EXERCISE ▸ Go to the line holding "search is \(O(log(n))\)" in the entries below and write out exactly every line down to and including the line holding "- # Run the cleaning script".

★ ★ ★ ★

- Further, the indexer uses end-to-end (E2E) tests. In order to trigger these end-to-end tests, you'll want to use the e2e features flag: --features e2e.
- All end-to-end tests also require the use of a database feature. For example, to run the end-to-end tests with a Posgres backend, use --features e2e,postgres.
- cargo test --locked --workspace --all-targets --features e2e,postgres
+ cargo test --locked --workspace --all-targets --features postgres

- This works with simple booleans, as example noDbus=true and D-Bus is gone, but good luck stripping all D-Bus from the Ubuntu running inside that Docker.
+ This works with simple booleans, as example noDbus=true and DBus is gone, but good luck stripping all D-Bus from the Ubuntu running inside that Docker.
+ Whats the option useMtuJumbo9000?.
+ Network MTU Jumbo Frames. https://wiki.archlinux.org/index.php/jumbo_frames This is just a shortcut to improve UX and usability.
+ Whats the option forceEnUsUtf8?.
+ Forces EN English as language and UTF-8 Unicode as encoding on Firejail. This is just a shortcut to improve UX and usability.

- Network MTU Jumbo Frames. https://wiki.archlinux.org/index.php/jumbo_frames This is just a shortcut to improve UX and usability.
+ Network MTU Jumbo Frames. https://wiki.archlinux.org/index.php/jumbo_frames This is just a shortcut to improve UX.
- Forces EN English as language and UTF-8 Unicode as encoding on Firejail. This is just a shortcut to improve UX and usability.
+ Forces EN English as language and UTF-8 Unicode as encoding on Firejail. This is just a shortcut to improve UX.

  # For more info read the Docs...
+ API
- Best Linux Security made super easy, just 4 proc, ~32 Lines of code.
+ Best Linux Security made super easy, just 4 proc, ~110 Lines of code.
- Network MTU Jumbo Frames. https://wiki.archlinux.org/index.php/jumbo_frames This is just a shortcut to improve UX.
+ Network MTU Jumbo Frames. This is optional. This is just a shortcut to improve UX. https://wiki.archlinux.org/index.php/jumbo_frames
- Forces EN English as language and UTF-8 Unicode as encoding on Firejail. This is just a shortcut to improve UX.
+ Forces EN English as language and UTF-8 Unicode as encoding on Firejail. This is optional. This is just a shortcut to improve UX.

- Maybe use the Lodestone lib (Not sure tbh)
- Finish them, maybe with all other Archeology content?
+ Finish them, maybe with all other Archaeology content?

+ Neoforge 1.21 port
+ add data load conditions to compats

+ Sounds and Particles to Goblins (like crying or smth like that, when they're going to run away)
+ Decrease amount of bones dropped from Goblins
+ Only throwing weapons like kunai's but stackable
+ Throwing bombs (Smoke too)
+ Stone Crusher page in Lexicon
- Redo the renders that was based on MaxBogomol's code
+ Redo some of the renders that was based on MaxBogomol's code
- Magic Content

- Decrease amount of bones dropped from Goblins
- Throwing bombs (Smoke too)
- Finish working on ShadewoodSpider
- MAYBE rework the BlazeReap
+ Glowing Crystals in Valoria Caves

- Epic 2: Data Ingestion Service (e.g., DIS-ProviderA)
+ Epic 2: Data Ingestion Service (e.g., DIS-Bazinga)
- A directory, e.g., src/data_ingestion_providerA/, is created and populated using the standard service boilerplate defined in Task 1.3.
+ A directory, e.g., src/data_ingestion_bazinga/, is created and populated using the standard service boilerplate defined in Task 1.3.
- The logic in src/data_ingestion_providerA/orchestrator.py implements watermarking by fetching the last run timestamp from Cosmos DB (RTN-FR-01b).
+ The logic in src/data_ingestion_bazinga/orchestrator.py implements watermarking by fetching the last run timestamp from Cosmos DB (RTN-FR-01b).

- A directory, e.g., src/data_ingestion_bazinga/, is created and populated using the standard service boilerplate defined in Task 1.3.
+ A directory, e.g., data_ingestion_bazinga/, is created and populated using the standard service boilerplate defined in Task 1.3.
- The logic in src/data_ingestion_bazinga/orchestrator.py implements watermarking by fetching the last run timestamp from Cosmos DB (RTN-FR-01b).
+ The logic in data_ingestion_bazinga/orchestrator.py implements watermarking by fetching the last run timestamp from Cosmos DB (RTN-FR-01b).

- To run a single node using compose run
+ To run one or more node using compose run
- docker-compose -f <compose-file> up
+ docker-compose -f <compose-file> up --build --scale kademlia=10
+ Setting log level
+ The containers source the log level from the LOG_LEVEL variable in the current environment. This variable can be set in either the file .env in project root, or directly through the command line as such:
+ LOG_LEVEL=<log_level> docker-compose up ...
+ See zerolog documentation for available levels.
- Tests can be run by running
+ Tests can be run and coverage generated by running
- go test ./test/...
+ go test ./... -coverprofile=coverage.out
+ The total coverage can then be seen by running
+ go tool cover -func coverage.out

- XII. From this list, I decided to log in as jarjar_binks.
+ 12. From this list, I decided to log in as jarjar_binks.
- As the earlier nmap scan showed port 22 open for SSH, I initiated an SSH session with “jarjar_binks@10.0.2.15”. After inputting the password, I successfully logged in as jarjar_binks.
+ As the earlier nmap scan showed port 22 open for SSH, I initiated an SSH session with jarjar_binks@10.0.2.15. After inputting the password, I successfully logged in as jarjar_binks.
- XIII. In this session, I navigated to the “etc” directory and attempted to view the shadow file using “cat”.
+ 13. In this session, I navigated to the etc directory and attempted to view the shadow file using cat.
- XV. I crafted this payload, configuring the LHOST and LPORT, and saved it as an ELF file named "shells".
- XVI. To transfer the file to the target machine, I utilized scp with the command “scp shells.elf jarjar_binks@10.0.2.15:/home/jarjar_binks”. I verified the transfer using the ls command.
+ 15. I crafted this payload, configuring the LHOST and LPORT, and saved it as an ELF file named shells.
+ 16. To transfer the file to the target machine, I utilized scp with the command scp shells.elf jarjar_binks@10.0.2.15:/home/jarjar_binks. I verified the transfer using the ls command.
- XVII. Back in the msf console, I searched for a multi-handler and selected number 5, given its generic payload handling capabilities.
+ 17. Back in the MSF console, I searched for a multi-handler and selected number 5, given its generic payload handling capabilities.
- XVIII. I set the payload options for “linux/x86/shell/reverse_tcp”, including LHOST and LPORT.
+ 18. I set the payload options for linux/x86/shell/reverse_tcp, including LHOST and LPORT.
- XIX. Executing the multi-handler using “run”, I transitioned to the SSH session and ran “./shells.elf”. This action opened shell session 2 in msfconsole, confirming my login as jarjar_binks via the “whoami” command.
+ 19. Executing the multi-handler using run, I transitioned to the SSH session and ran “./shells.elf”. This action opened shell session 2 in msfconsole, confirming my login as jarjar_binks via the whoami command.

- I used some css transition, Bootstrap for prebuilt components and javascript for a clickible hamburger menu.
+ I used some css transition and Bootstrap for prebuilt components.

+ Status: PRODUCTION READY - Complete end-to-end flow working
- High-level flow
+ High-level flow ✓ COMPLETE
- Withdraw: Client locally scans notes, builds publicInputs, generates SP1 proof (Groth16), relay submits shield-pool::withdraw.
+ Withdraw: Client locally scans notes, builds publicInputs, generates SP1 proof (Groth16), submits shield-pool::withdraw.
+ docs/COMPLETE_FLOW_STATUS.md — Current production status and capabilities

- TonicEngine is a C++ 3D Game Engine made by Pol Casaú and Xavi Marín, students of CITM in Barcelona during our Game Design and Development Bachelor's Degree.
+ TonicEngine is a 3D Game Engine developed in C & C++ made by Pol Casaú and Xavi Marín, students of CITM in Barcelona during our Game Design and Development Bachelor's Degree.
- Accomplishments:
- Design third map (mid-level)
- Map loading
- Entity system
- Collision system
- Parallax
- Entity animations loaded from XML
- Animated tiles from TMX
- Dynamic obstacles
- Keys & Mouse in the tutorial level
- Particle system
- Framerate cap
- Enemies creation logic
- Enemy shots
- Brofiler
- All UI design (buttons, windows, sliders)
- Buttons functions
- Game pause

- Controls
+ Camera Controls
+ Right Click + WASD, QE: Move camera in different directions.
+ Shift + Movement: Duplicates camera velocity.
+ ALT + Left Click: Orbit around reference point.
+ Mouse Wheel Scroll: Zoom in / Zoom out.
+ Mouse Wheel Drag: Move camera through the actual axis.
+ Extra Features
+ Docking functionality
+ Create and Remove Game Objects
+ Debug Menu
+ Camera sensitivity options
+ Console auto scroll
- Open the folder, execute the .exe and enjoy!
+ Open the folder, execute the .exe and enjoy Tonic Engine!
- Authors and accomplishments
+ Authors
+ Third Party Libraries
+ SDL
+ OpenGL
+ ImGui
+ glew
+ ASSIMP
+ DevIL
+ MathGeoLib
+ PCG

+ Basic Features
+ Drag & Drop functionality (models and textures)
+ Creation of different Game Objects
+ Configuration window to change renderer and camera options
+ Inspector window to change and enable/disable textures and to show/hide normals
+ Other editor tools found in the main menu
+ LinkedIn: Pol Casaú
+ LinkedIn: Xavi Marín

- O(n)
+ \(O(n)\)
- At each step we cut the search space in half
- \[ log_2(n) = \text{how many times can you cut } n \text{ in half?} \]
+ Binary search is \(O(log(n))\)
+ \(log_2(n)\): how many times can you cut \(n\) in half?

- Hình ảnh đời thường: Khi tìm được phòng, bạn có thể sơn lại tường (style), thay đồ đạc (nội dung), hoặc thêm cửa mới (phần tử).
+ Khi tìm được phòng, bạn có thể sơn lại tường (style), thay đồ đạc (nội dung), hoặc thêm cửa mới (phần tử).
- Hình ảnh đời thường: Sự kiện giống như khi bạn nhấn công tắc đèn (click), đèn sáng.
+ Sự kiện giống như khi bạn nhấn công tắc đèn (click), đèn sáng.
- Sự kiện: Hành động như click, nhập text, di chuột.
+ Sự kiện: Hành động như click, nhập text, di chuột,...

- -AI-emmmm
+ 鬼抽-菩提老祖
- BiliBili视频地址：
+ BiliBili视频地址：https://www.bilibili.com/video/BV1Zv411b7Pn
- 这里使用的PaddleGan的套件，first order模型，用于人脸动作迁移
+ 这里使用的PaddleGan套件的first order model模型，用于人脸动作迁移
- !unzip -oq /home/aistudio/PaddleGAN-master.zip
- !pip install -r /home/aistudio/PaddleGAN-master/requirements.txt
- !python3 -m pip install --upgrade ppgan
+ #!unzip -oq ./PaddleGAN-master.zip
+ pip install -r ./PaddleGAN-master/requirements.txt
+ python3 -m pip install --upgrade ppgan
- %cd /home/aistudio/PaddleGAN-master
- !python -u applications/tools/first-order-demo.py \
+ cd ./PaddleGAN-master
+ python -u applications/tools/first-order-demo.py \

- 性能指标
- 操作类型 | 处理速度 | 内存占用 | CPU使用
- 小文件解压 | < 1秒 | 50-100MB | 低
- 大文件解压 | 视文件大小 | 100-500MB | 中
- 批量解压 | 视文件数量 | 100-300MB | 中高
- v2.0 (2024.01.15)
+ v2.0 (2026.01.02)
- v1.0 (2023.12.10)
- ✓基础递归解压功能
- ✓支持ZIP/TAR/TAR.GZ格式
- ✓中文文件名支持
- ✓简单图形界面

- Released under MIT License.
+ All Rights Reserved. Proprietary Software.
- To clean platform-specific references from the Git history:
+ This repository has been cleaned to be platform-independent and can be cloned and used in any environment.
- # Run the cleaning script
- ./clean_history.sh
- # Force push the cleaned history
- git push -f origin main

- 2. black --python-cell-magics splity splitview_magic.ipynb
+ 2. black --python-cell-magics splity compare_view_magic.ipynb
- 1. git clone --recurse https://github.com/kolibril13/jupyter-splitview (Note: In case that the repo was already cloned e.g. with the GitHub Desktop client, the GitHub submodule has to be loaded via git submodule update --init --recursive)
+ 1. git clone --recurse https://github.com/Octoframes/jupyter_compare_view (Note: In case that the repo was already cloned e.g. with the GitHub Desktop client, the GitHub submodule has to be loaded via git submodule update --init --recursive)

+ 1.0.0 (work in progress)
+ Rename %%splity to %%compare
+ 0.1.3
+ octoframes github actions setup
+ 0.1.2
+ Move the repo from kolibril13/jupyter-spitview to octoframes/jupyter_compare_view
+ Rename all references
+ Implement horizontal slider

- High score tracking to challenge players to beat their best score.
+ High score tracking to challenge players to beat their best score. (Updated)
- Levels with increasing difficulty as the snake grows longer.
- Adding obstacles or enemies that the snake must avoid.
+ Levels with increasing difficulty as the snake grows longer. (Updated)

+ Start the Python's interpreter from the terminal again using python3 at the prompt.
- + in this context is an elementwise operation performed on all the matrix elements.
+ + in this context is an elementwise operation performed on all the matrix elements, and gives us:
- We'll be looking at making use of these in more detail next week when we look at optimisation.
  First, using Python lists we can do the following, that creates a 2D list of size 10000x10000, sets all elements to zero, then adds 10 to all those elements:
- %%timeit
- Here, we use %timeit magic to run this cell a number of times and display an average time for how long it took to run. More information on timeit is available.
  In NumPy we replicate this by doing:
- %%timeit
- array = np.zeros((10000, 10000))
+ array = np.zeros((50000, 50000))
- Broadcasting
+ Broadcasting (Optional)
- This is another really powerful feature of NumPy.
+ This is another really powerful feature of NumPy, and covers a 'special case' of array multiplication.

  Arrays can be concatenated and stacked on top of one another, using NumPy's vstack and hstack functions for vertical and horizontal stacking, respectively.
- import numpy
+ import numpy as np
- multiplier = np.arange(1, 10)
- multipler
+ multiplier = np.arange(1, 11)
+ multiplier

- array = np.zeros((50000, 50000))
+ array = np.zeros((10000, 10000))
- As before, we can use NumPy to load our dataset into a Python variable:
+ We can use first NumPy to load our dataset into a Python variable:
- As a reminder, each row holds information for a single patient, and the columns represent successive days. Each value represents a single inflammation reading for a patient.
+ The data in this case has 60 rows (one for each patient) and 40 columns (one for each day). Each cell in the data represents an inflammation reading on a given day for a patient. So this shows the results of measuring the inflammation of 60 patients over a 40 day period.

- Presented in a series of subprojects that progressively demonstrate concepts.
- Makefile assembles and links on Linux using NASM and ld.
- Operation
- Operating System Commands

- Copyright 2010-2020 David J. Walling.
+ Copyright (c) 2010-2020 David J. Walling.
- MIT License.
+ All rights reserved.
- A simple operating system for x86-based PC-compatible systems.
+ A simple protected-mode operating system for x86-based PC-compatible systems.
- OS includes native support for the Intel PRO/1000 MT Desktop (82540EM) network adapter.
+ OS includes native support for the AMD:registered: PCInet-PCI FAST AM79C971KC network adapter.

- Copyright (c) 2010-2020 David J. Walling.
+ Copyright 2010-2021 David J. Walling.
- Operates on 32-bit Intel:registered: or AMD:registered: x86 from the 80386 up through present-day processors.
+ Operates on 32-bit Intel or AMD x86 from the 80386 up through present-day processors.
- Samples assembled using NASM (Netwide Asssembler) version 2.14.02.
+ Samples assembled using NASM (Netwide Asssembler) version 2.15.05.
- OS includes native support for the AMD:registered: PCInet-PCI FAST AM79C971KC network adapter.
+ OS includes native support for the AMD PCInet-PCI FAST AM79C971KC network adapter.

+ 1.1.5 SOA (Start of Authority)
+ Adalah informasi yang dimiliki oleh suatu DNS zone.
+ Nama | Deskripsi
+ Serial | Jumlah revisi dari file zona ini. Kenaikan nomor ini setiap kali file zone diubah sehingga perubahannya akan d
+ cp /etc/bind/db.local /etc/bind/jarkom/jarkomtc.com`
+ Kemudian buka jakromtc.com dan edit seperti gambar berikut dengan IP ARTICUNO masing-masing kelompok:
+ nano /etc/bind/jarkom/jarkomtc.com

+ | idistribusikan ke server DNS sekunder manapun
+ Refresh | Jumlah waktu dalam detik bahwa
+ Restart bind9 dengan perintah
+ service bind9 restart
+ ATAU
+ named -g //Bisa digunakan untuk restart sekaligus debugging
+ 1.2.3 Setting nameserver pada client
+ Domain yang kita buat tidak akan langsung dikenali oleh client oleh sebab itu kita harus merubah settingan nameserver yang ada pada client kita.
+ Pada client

★ ★ ★ ★

SOLUTION TO THIS EXERCISE ▸
+ Binary search is \(O(log(n))\)
+ \(log_2(n)\): how many times can you cut \(n\) in half?

- Hình ảnh đời thường: Khi tìm được phòng, bạn có thể sơn lại tường (style), thay đồ đạc (nội dung), hoặc thêm cửa mới (phần tử).
+ Khi tìm được phòng, bạn có thể sơn lại tường (style), thay đồ đạc (nội dung), hoặc thêm cửa mới (phần tử).
- Hình ảnh đời thường: Sự kiện giống như khi bạn nhấn công tắc đèn (click), đèn sáng.
+ Sự kiện giống như khi bạn nhấn công tắc đèn (click), đèn sáng.
- Sự kiện: Hành động như click, nhập text, di chuột.
+ Sự kiện: Hành động như click, nhập text, di chuột,...

- -AI-emmmm
+ 鬼抽-菩提老祖
- BiliBili视频地址：
+ BiliBili视频地址：https://www.bilibili.com/video/BV1Zv411b7Pn
- 这里使用的PaddleGan的套件，first order模型，用于人脸动作迁移
+ 这里使用的PaddleGan套件的first order model模型，用于人脸动作迁移
- !unzip -oq /home/aistudio/PaddleGAN-master.zip
- !pip install -r /home/aistudio/PaddleGAN-master/requirements.txt
- !python3 -m pip install --upgrade ppgan
+ #!unzip -oq ./PaddleGAN-master.zip
+ pip install -r ./PaddleGAN-master/requirements.txt
+ python3 -m pip install --upgrade ppgan
- %cd /home/aistudio/PaddleGAN-master
- !python -u applications/tools/first-order-demo.py \
+ cd ./PaddleGAN-master
+ python -u applications/tools/first-order-demo.py \

- 性能指标
- 操作类型 | 处理速度 | 内存占用 | CPU使用
- 小文件解压 | < 1秒 | 50-100MB | 低
- 大文件解压 | 视文件大小 | 100-500MB | 中
- 批量解压 | 视文件数量 | 100-300MB | 中高
- v2.0 (2024.01.15)
+ v2.0 (2026.01.02)
- v1.0 (2023.12.10)
- ✓基础递归解压功能
- ✓支持ZIP/TAR/TAR.GZ格式
- ✓中文文件名支持
- ✓简单图形界面

- Released under MIT License.
+ All Rights Reserved. Proprietary Software.
- To clean platform-specific references from the Git history:
+ This repository has been cleaned to be platform-independent and can be cloned and used in any environment.
- # Run the cleaning script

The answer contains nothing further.